Aussi, quoique ses résultats soient d'une finesse extrême, j'exprime le vœu que l'on s'efforce de perfectionner la fabrication du papier, de manière à arriver à la même finesse ; ce qui n'est pas impossible, puisque j'en ai de certaines
qualités qui me donnent des résultats parfaits. D'ailleurs, avec l'application d'une couche d'albumine sur le papier, on obtient des résultats qui peuvent rivaliser en netteté avec ceux que donne le verre.[2]
"

 

            Le Gray parle ici du procédé de négatif sur verre à l'albumine, inventé en 1846 par Niépce de Saint-Victor. Ce procédé se rapproche du négatif papier dans les formulations ; il comporte une ioduration couplée à un encollage à l'albumine, une sensibilisation classique au nitrate d'argent et à l'acide acétique, et un développement à l'acide gallique[3]. Comme Le Gray le note, le procédé de Niépce de Saint-Victor est moins sensible que le négatif papier, caractéristique qui le rendra obsolète par la substitution de l'albumine avec le collodion par Scott Archer en 1851.
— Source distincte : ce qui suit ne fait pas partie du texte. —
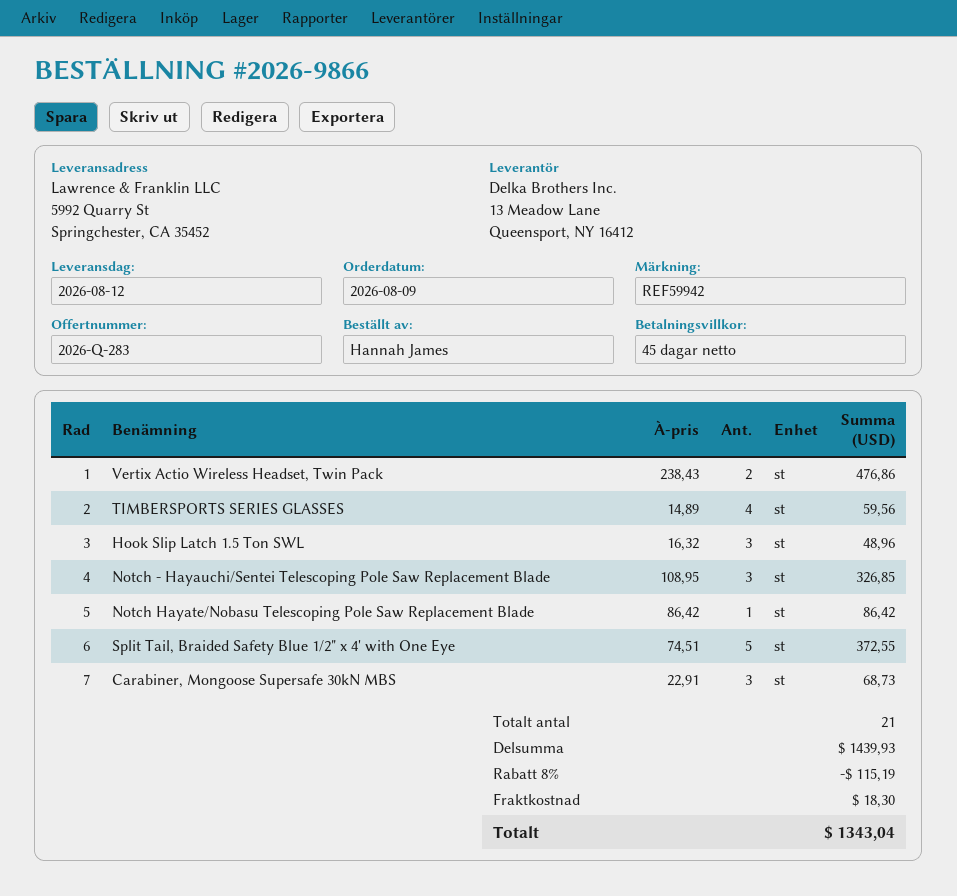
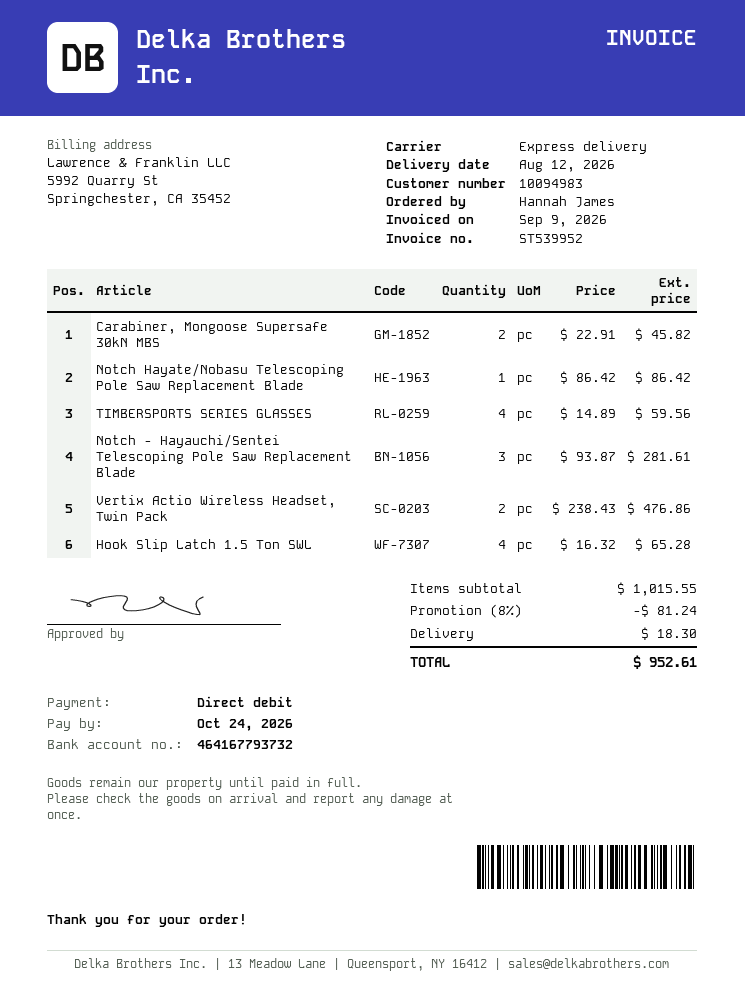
Hook Slip Latch 1.5 Ton SWL: 3 x 16.32 = 48.96 -> 4 x 16.32 = 65.28
Notch - Hayauchi/Sentei Telescoping Pole Saw Replacement Blade: 3 x 108.95 = 326.85 -> 3 x 93.87 = 281.61
Split Tail, Braided Safety Blue 1/2" x 4' with One Eye: 5 x 74.51 = 372.55 -> none
Carabiner, Mongoose Supersafe 30kN MBS: 3 x 22.91 = 68.73 -> 2 x 22.91 = 45.82
subtotal: 1439.93 -> 1015.55
discount: 8% = 115.19 -> 8% = 81.24
total: 1343.04 -> 952.61

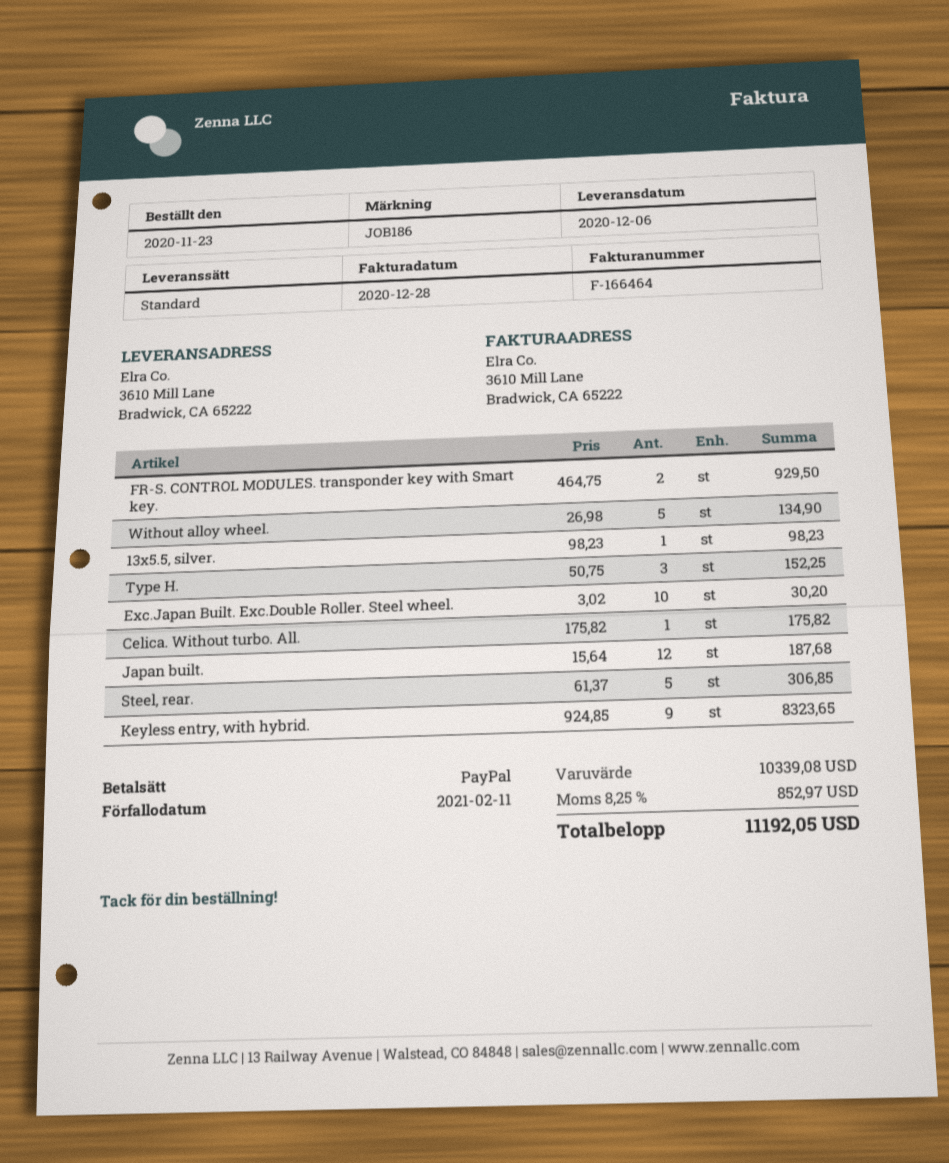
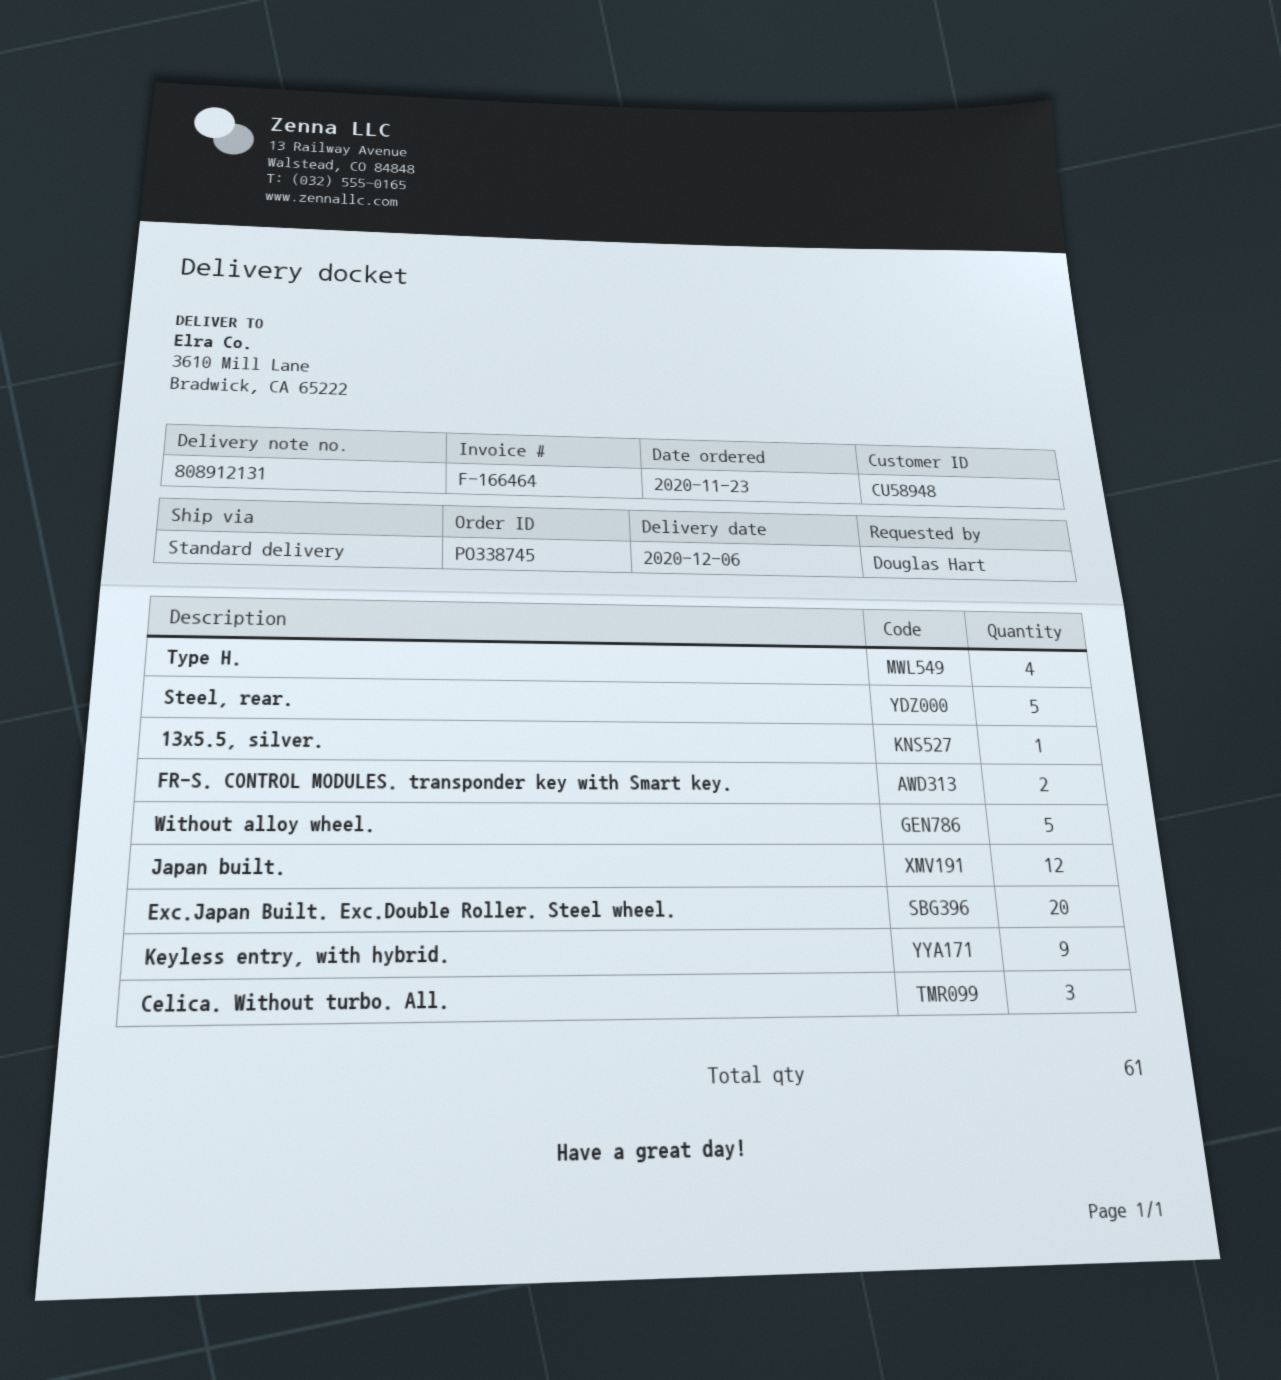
Type H.: 3 -> 4
Exc.Japan Built. Exc.Double Roller. Steel wheel.: 10 -> 20
Celica. Without turbo. All.: 1 -> 3

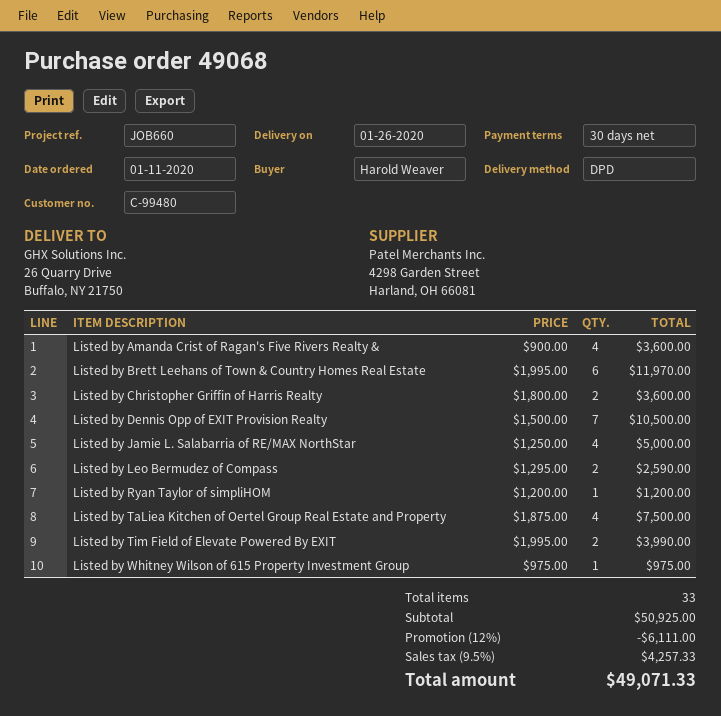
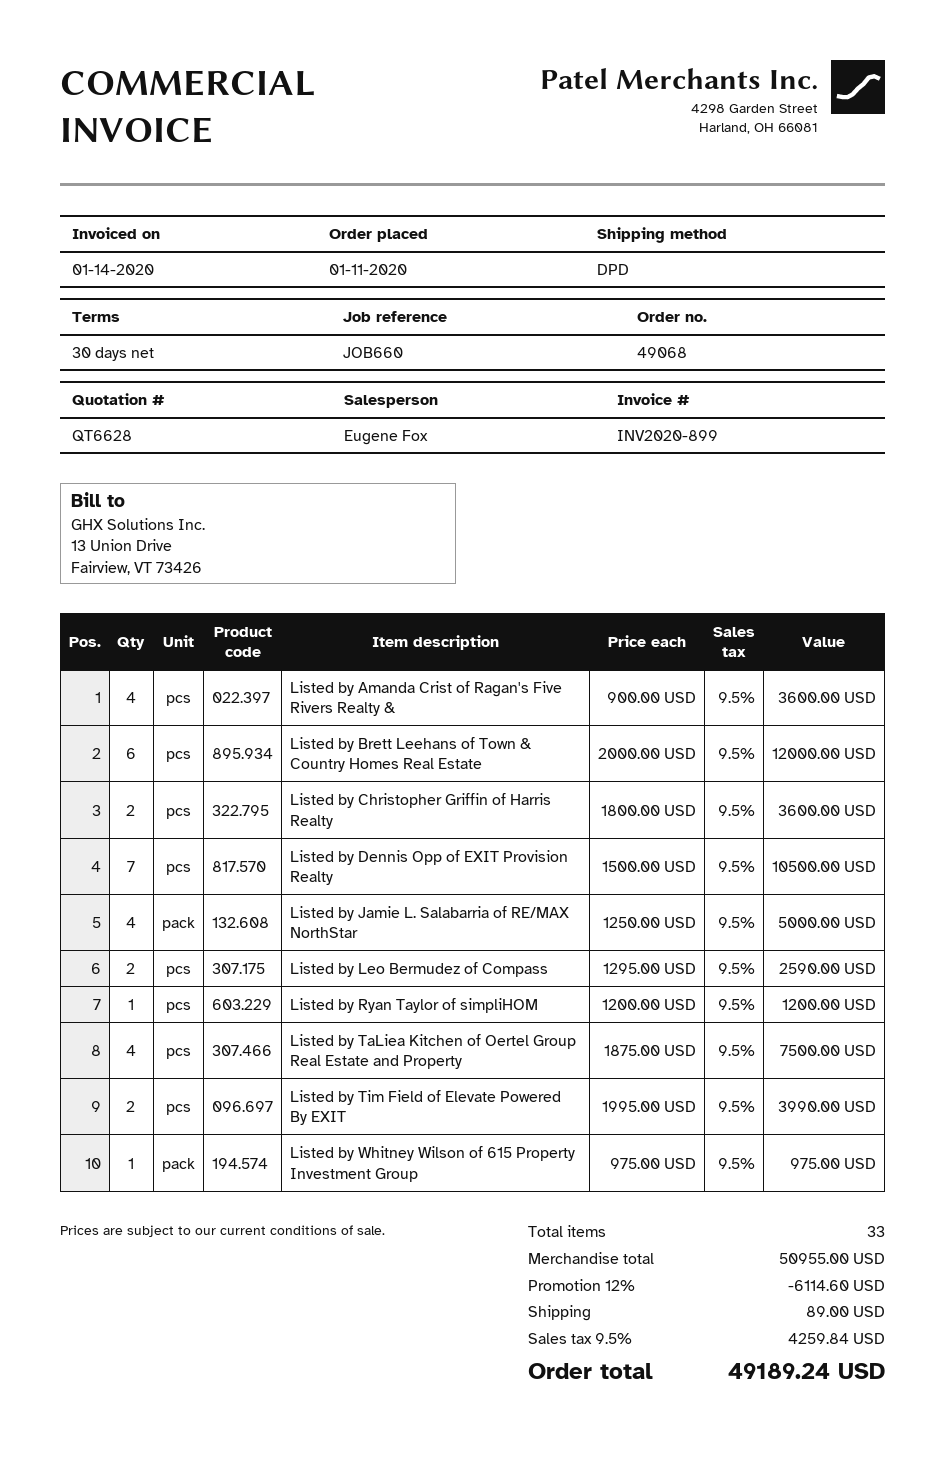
Listed by Brett Leehans of Town & Country Homes Real Estate: 6 x 1995.00 = 11970.00 -> 6 x 2000.00 = 12000.00
subtotal: 50925.00 -> 50955.00
discount: 12% = 6111.00 -> 12% = 6114.60
shipping: none -> 89.00
tax: 9.5% = 4257.33 -> 9.5% = 4259.84
total: 49071.33 -> 49189.24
            En proposant d'enduire le papier d'albumine, Le Gray évoque déjà le problème de l'encollage du papier, procédé qu'il développera dans le traité de 1851 pour contrer les défauts physiques et chimiques du papier. Le papier qu'il privilégie est le Whatman anglais, "légèrement glacé, dans les poids intermédiaires entre 6 et 12 kilogrammes la rame, format coquille. Pour le portrait le mince vaut mieux et l'épais pour le paysage et les monuments. Son encollage à la gélatine plus corsé le rend un peu moins rapide que nos papiers français ; mais par cela même il supporte bien plus longtemps sans se piquer l'action de l'acide gallique, et regagne ainsi ce retard apparent [4]". Les papiers français utilisés par Le Gray proviennent des frères Canson d'Annonay, et de Mr Lacroix d'Angoulême. L'auteur explique que leur plus grande rapidité est due à la présence d'amidon dans le collage. Le Gray sélectionne ses papiers par transparence, en éliminant chaque feuille ne serait-elle que légèrement piquée ou tâchée. De même, il élimine des papiers dont la trame est visible. Toutes ces caractéristiques que donne l'auteur dans le choix du papier montre bien l'importance capitale de cette étape, qui conditionne la qualité future du négatif et du positif obtenu ensuite par contact. Après le paragraphe sur le papier, Le Gray explicite en détails chaque opération chimique rentrant dans l'élaboration du négatif papier.

 

 

 

 

 

Etapes

Produits utilisés

Méthode d'enduction

Encollage

Eau distillée 1L

Colle de poisson 20g

Faire fondre au bain-marie

 

Ioduration

encollage 365g

Iodure de potassium 13g

Bromure de potassium 4g

Chlorure de sodium 2g

 

Par immersion d'une vingtaine de feuilles dans le bain[5]

 

 

Sensibilisation

Eau distillée 140g

Nitrate d'argent cristallisé 16g

Acide acétique cristallisable 35g

Par application sur une plaque de verre enduite avec la solution, du côté ioduré, jusqu'à la perte de la coloration violacée[6]

Développement

Solution saturée et décantée d'acide gallique

Par flottaison sur une fine pellicule de solution[7]

 

Fixage

Eau filtrée 800g

Hyposulfite de soude 100g

(Déconseillé : eau 1 L

Bromure de potassium 24g)

 

Par immersion, 1/2 heure à 3/4 d'heure

Lavage

Eau

Utiliser plusieurs eaux pendant une demi-heure

Cirage

(en fonction du négatif)

Cire vierge

Par chauffage de la cire, puis compression dans des buvards

 

Formulations du procédé humide de Le Gray (traité de juin 1850).

 

            Le Gray donne au fil de son récit de précieux renseignements sur le choix de sa chimie. Ainsi il explicite l'ajout de bromure de potassium car celui-ci préserve au développement les blancs du papier, fragilisés par l'acide gallique. La quantité assez importante de bromure de potassium "permet de laisser l'image se développer sur l'acide gallique un temps beaucoup plus considérable sans se tâcher, et d'acquérir ainsi une épreuve
très puissante de modelé
.[8] " Le chlorure de sodium quant à lui donne plus d'intensité à l'image.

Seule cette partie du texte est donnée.